A pesar de eso, la vida del joven Cai fue salva gracias al collar, pero si hubiera otro ataque, no habría forma alguna. En ese momento, el rostro pálido del joven Cai se mostraba lleno de miedo.
—¡Si no fuera por el objeto que me salvó mi abuelo, ya estaría muerto! ¡Este Cai Haohao… casi mató a esta vida! —El cuerpo tembloroso del joven Cai estaba a punto de desmoronarse; sin dudarlo, corrió hacia atrás.
Ahora no quería ni siquiera enfrentar a Xiao Chun; para él, había pasado de ser una simple persecución a un asunto de la vida y muerte…
—¡Estos miembros nobles tienen demasiados objetos que salvaguardan sus vidas! —Xiao Chun frunció el ceño mientras se alejaba. Quería matar al joven Cai, pero pronto cambió de opinión y se retiró. Un instante después, había desaparecido en la nada.
Cuando Xiao Chun desapareció, tres rayos rojos iluminaron el cielo; estos eran los ancianos de la casa Cai, que aparecieron como si fueran brechas en el vacío. Con un rugido, se dirigieron hacia donde había estado Xiao Chun.
El joven Cai vio a los tres ancianos y se puso muy nervioso; inmediatamente gritó:
—Abuelo de la gran familia, ese ladrón es Cai Haohao, el rebeldes que desertó del clan Cai!
Eran los tres ancianos de la casa Cai. Uno de ellos era un cultivador del núcleo inmortal en su estado final. Los tres ancianos miraron al joven Cai y asintieron antes de seguirlo.
Fuera de la Gran Ciudad de los Espíritus, parecía que el cielo se había abierto; Xiao Chun apareció y descendió hacia la ciudad. Se acercaba a la Gran Ciudad de los Espíritus con gran prisa.
—¡Maldición! ¡Los Cai son muy rápidos, incluso después de desertar! ¡Caidé, no solo me rebelé en el clan Cai, sino que también provocué problemas con ellos…!
Xiao Chun voló hacia la orilla del río defensivo y saltó directamente al agua. Usando su collar, se dirigió rápidamente hacia el fondo.
—¡Es tan grande lo que hice! ¡El clan Cai no me persiguió después de entrar en la prisión mágica, pero estos… solo robaron dos campos de alma y ya están aquí! —Xiao Chun estaba muy satisfecho mientras se dirigía hacia la tortuga de piedra debajo del río.
En realidad, las inferencias de Xiao Chun eran precisas. Los tres ancianos de Cai, después de explicar todo, al llegar a la orilla del río defensivo, estaban enojados y descontentos, casi se ahogaron con su ira reprimida; sin embargo, no podían hacer nada ya que no tenían forma de entrar en la prisión mágica.
Después de un largo momento, los tres ancianos marcharon alegremente, frustrados…
Aunque parecía que el asunto se había resuelto, su influencia dentro de la Gran Ciudad de los Espíritus fue muy fuerte.
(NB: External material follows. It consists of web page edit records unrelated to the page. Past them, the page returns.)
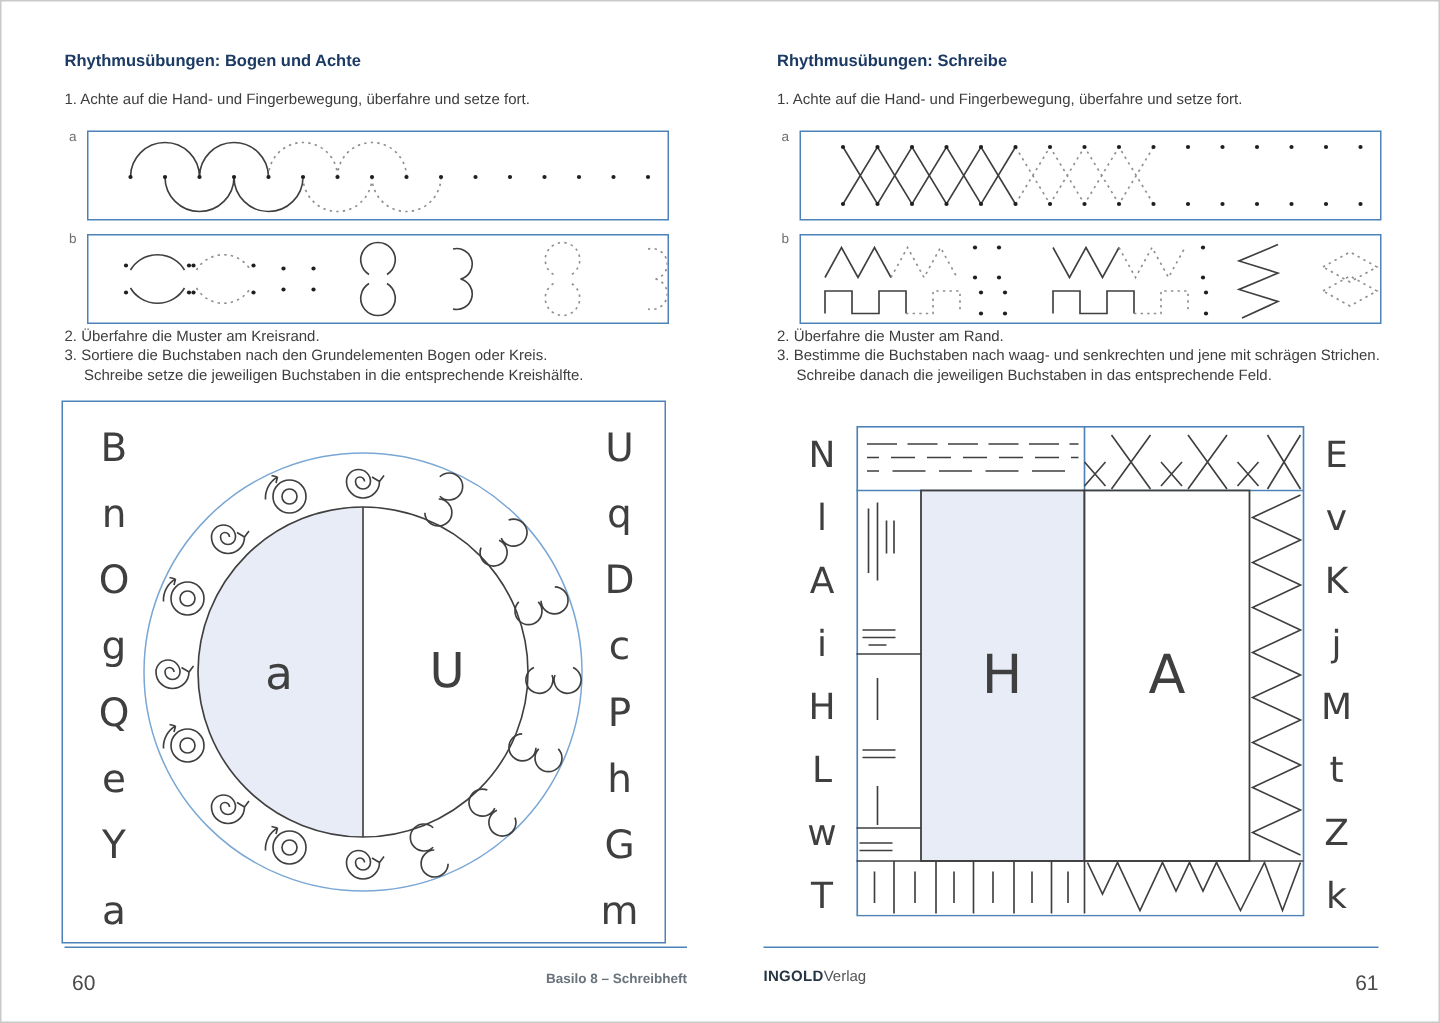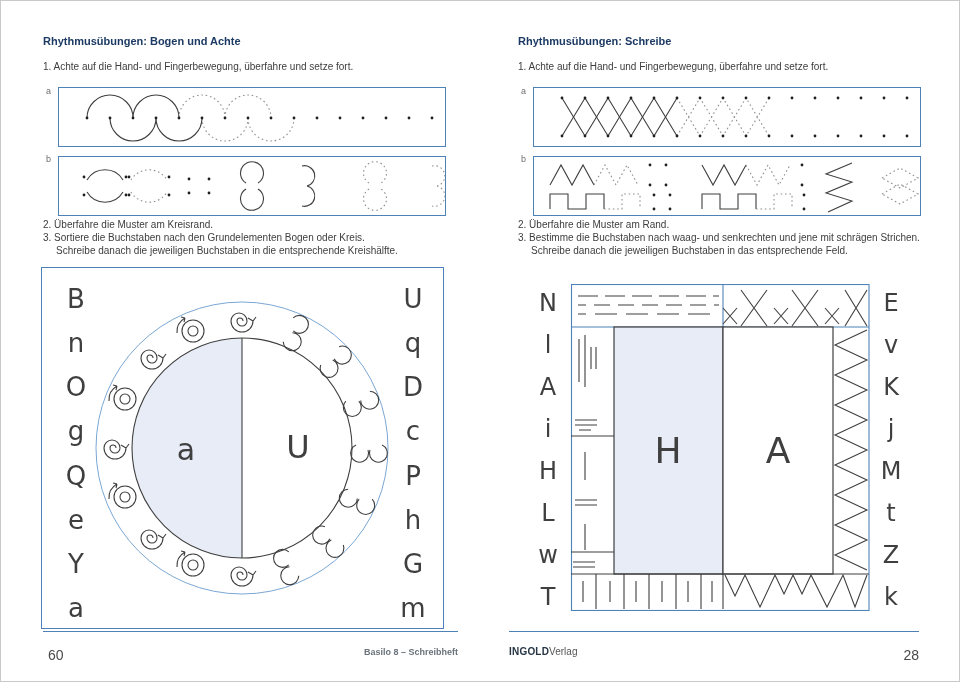--- a/index.html
+++ b/index.html
@@ -79,21 +79,21 @@
         <circle class="dot" cx="150" cy="36" r="1.4"></circle>
       <path class="sl" d="M187,26 A11.5,11.5 0 1 1 199,26 M187,32 A11.5,11.5 0 1 0 199,32"></path>
       <path class="sl" d="M243,9 A10,10 0 1 1 248,29 M248,29 A10,10 0 1 1 243,49"></path>
       <path class="dt" d="M310,26 A11.5,11.5 0 1 1 322,26 M310,32 A11.5,11.5 0 1 0 322,32"></path>
       <path class="dt" d="M373,9 A10,10 0 1 1 378,29 M378,29 A10,10 0 1 1 373,49"></path>
     </svg>
   </div>
 
   <div class="step" style="left:42px;top:218px;">2. Überfahre die Muster am Kreisrand.</div>
   <div class="step" style="left:42px;top:231px;">3. Sortiere die Buchstaben nach den Grundelementen Bogen oder Kreis.</div>
-  <div class="step" style="left:55px;top:244px;">Schreibe danach die jeweiligen Buchstaben in die entsprechende Kreishälfte.</div>
+  <div class="step" style="left:55px;top:244px;">Schreibe setze die jeweiligen Buchstaben in die entsprechende Kreishälfte.</div>
 
   <div class="bigbox" style="left:40px;top:266px;width:401px;height:360px;">
     <svg width="401" height="360" viewBox="0 0 401 360">
       <defs>
         <g id="mring">
             <circle class="sl" r="11"></circle>
             <circle class="sl" r="5"></circle>
             <path class="sl" d="M-16,2 A16,16 0 0 1 -8,-13 M-8,-13 l-4,-1 M-8,-13 l-1,4"></path>
           </g>
         <g id="mspiral">
@@ -270,15 +270,15 @@
     <span>k</span>
   </div>
   <div class="hw" style="left:639px;top:432px;width:56px;font-size:36px;">H</div>
   <div class="hw" style="left:749px;top:432px;width:56px;font-size:36px;">A</div>
 
   <div class="footline" style="left:42px;top:630px;width:415px;"></div>
   <div class="footline" style="left:508px;top:630px;width:410px;"></div>
   <div class="foot" style="left:47px;top:646px;">60</div>
   <div class="bookref" style="left:300px;top:646px;width:157px;">Basilo 8 – Schreibheft</div>
   <div class="publisher" style="left:508px;top:645px;"><b>INGOLD</b><span>Verlag</span></div>
-  <div class="foot" style="left:870px;top:646px;width:48px;text-align:right;">28</div>
+  <div class="foot" style="left:870px;top:646px;width:48px;text-align:right;">61</div>
 
 </div>
 
 </body></html>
Pronto, todos los cultivadores de espíritus en la ciudad habían escuchado sobre el incidente y estaban hablando entre sí:
—¡Se dice que Cai Haohao ha causado más problemas! ¡Robó un campo de alma de la casa Cai y incluso incendió su campo de alma hasta las cenizas!
—¡Es tan problemático! ¡Desertar del clan Cai ya es suficiente, pero también se atrevió a provocar a la casa Cai…!
—Se dice que fue porque un hijo pródigo de la casa Cai subastaba el precio con Cai Haohao y eso lo enfureció.
—¡Ese pequeño problema! ¡Caidé! ¡Este Cai Haohao es cruel y vengativo, ¡hasta el mínimo detalle! Se dice que tiene una técnica mística del fuego celestial de gran poder. ¿Habrá llamas del cielo?
Esta especulación se extendió por toda la ciudad, hablando de cómo Cai Haohao había robado un campo de alma y era cruel, vengativo; el potente y asesino Fuego Celestial también se convirtió en su marca personal.